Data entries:
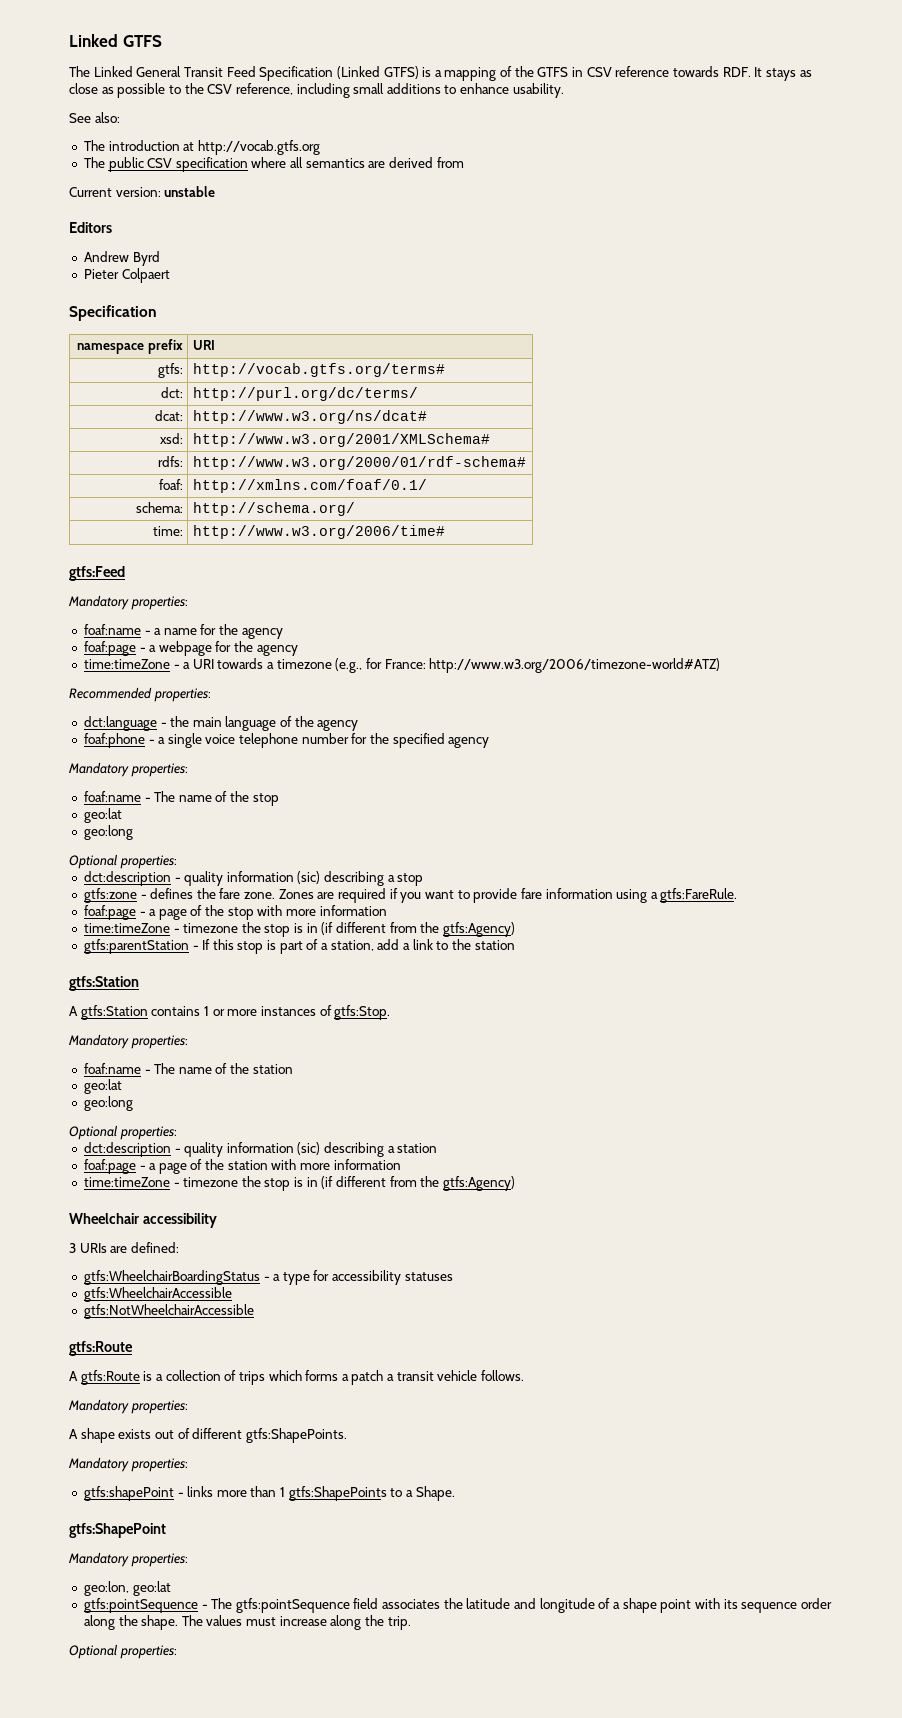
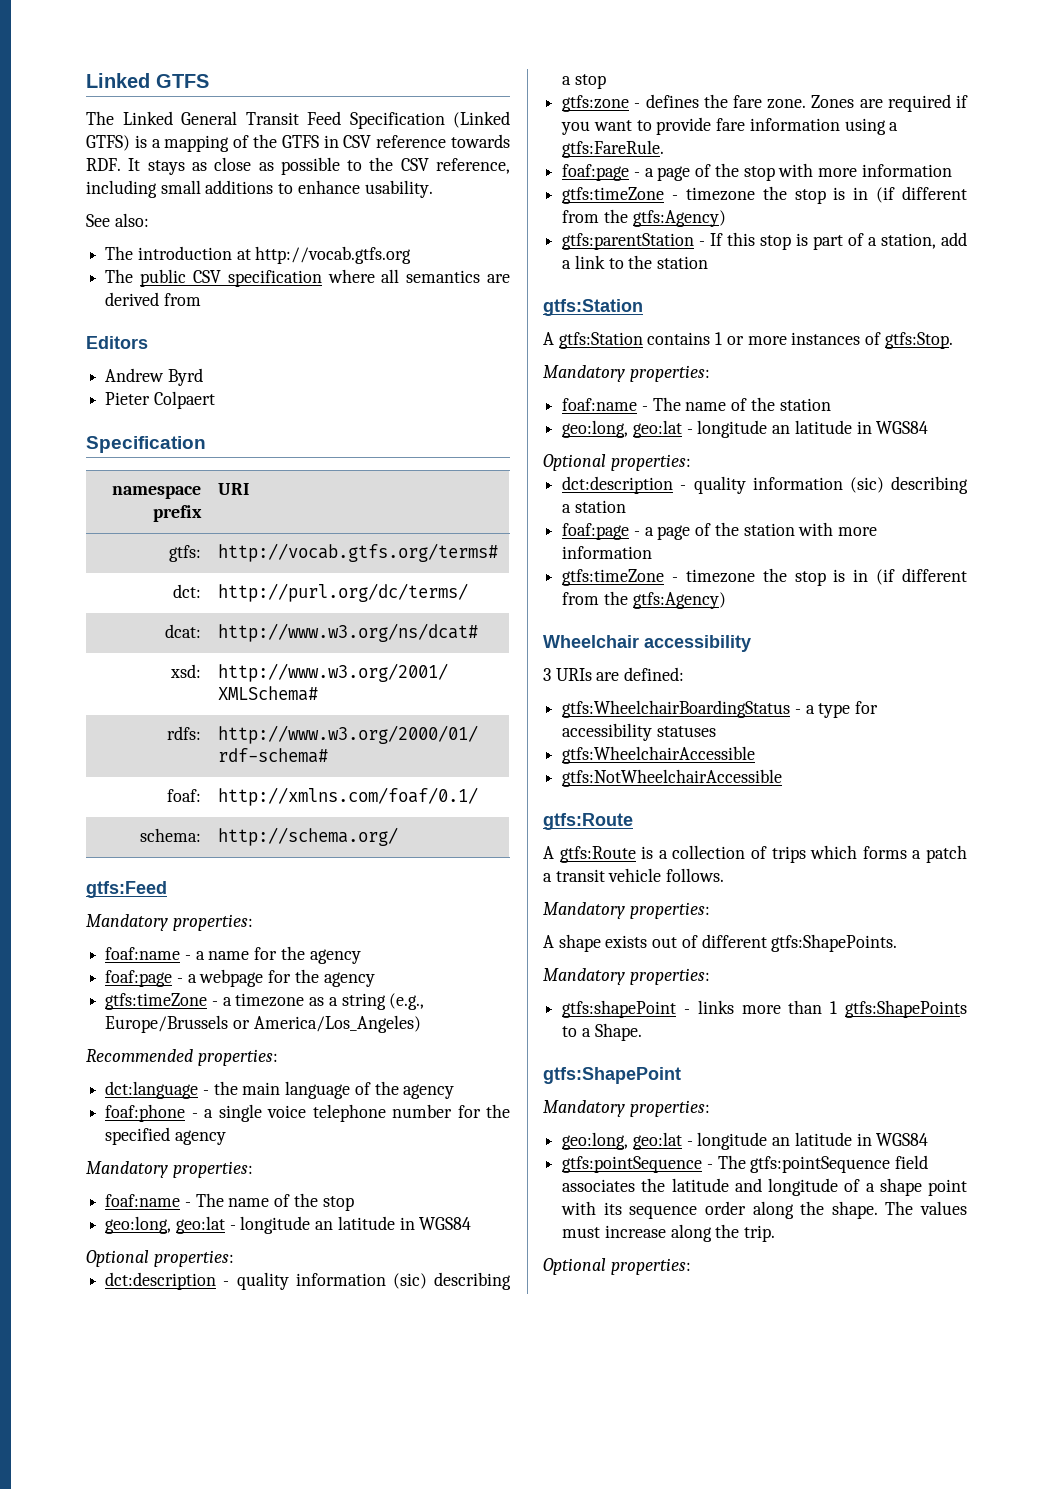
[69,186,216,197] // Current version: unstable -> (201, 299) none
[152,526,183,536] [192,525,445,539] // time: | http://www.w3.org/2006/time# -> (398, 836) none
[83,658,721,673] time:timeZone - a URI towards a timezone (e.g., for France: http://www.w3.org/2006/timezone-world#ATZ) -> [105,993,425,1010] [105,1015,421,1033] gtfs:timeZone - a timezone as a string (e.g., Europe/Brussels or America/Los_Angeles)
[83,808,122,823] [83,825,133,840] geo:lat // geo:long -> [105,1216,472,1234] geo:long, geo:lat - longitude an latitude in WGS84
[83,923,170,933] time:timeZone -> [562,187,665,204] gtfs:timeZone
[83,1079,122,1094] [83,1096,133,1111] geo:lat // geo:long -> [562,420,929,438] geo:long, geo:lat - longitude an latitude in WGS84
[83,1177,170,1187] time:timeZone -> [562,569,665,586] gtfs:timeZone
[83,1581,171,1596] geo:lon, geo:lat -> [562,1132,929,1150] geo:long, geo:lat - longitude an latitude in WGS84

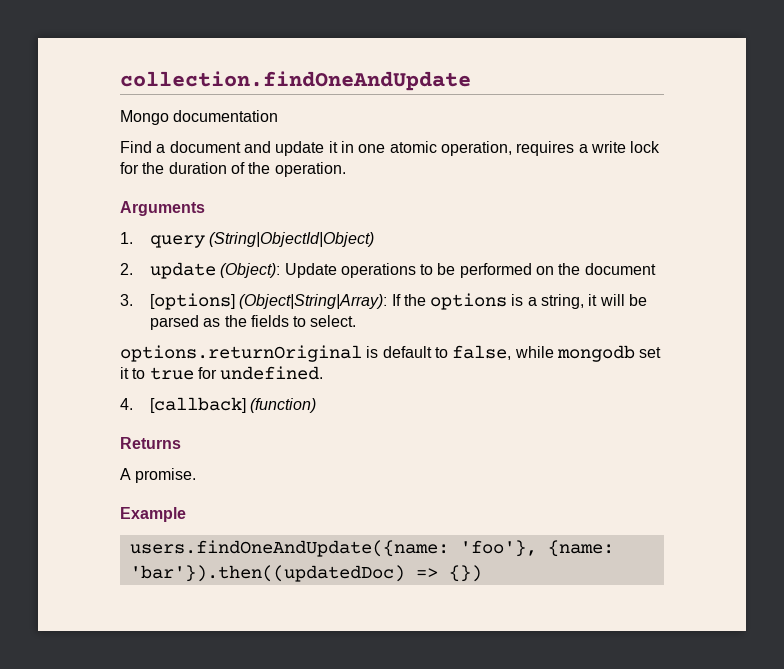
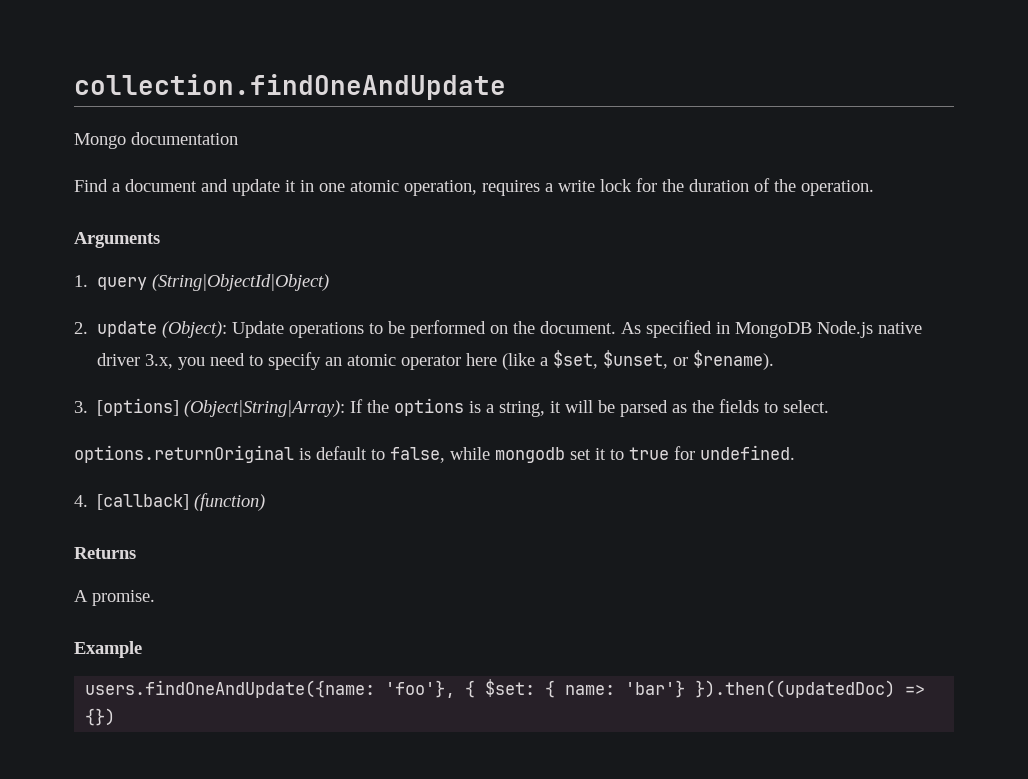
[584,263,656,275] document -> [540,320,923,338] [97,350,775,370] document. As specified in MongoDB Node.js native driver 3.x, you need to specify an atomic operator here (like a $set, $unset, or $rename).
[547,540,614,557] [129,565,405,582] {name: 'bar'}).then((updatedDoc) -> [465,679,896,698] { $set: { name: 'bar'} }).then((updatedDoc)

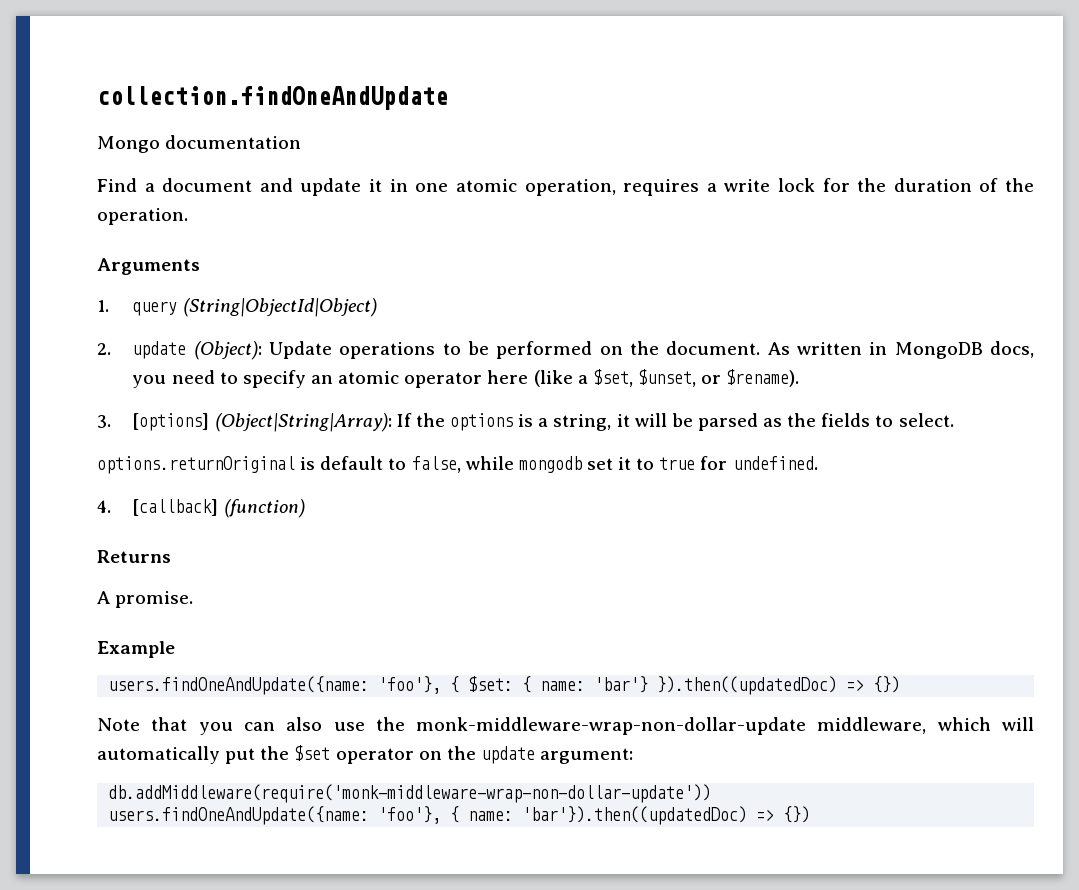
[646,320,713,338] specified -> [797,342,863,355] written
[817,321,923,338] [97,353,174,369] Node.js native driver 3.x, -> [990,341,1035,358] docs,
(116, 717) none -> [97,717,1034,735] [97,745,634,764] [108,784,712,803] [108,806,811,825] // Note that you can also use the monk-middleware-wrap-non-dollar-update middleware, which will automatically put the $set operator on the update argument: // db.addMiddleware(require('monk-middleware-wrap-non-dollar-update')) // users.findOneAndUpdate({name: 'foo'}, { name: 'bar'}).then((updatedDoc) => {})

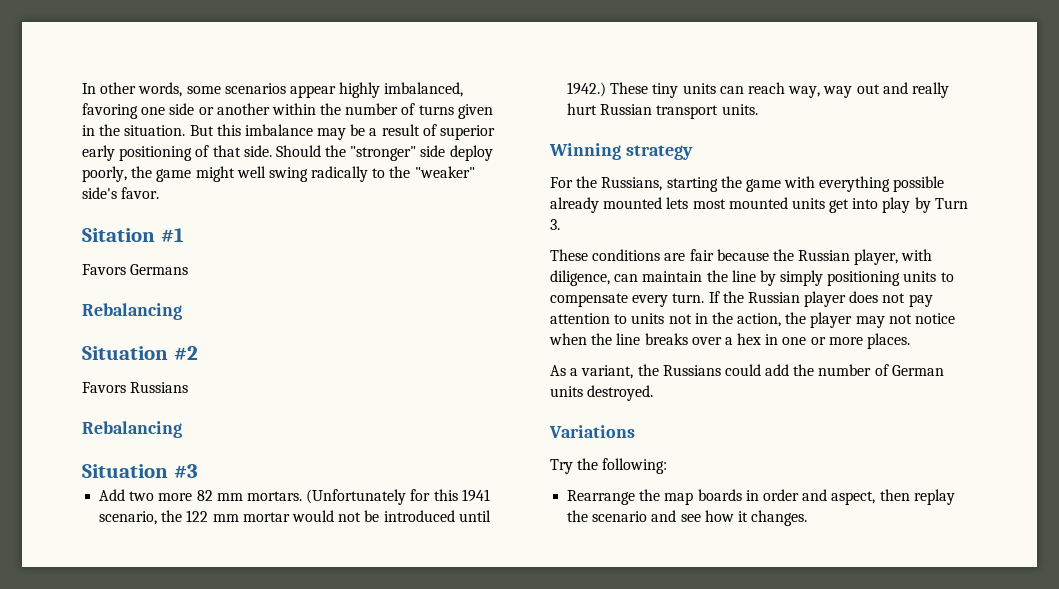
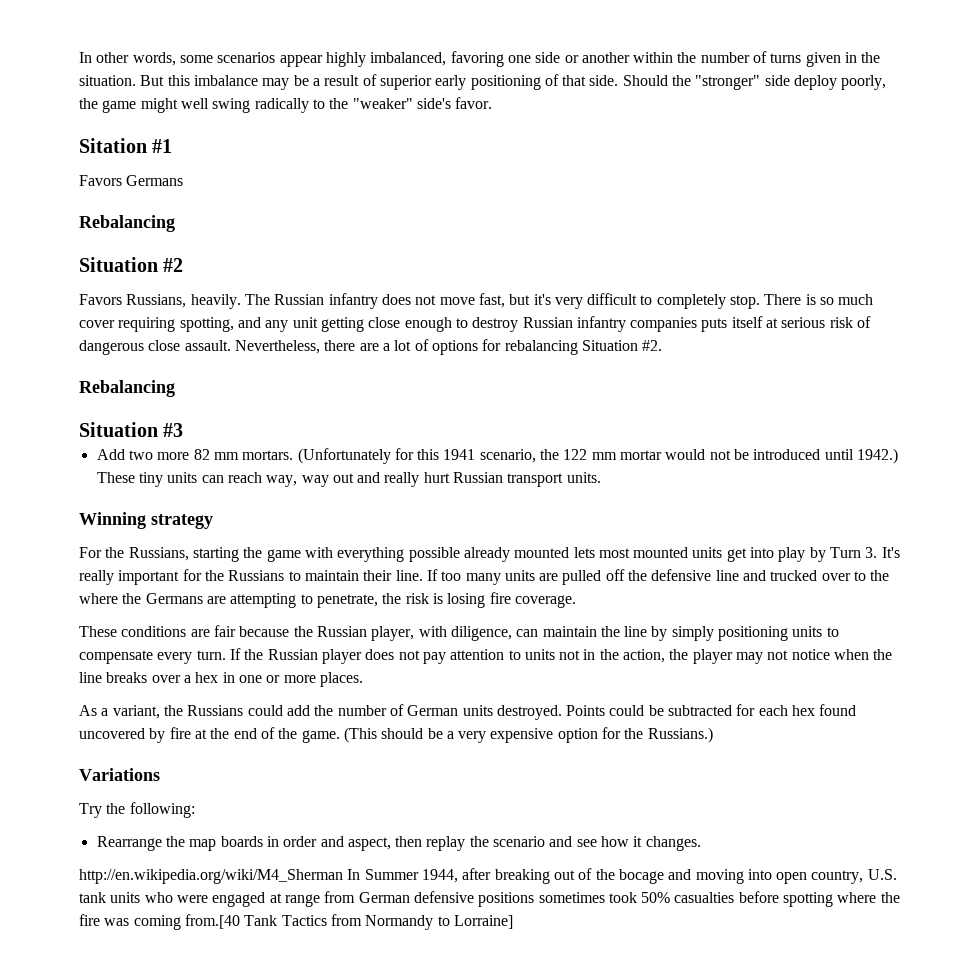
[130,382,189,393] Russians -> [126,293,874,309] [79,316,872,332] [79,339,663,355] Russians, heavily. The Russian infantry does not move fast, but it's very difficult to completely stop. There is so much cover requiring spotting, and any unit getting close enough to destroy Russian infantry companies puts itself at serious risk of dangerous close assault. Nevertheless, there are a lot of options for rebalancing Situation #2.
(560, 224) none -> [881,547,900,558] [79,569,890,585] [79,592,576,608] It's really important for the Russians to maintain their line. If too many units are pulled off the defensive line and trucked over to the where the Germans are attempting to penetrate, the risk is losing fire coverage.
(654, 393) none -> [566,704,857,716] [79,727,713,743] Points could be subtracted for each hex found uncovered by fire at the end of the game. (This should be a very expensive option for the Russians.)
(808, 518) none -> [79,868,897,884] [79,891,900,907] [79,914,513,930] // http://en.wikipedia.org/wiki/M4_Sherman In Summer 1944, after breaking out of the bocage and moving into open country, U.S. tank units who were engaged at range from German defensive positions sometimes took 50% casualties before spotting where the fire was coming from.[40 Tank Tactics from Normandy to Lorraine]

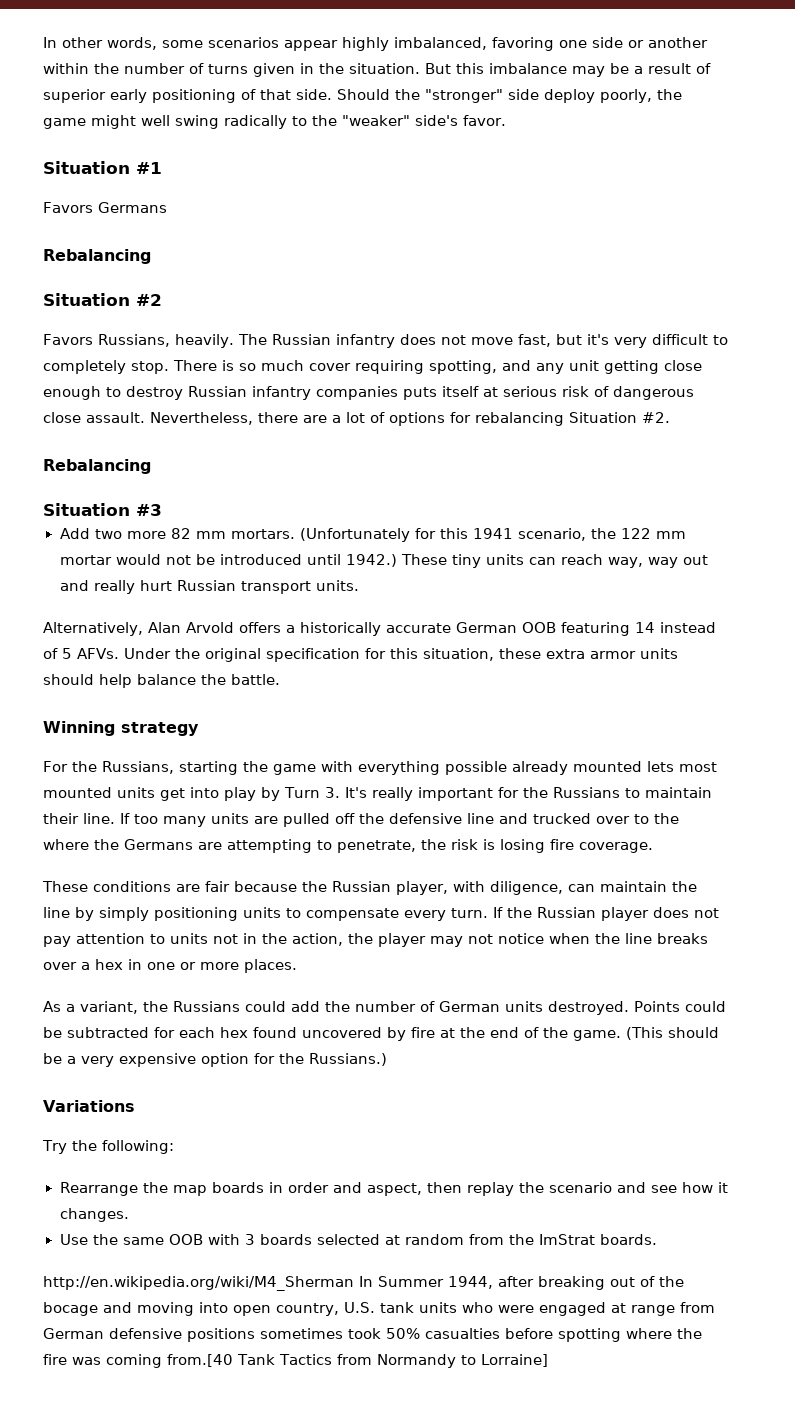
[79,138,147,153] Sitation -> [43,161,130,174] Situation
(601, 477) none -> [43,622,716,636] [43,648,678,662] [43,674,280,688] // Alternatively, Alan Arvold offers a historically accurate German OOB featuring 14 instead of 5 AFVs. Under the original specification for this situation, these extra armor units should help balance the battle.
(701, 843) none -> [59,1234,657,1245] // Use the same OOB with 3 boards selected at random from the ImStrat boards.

WHAT NEEDS TO BE DONE:
Only lines holding the word "gtfs" belong in the answer; copy all of them from the records.

OUTPUT FOR THIS EXERCISE:
[83,658,721,673] time:timeZone - a URI towards a timezone (e.g., for France: http://www.w3.org/2006/timezone-world#ATZ) -> [105,993,425,1010] [105,1015,421,1033] gtfs:timeZone - a timezone as a string (e.g., Europe/Brussels or America/Los_Angeles)
[83,923,170,933] time:timeZone -> [562,187,665,204] gtfs:timeZone
[83,1177,170,1187] time:timeZone -> [562,569,665,586] gtfs:timeZone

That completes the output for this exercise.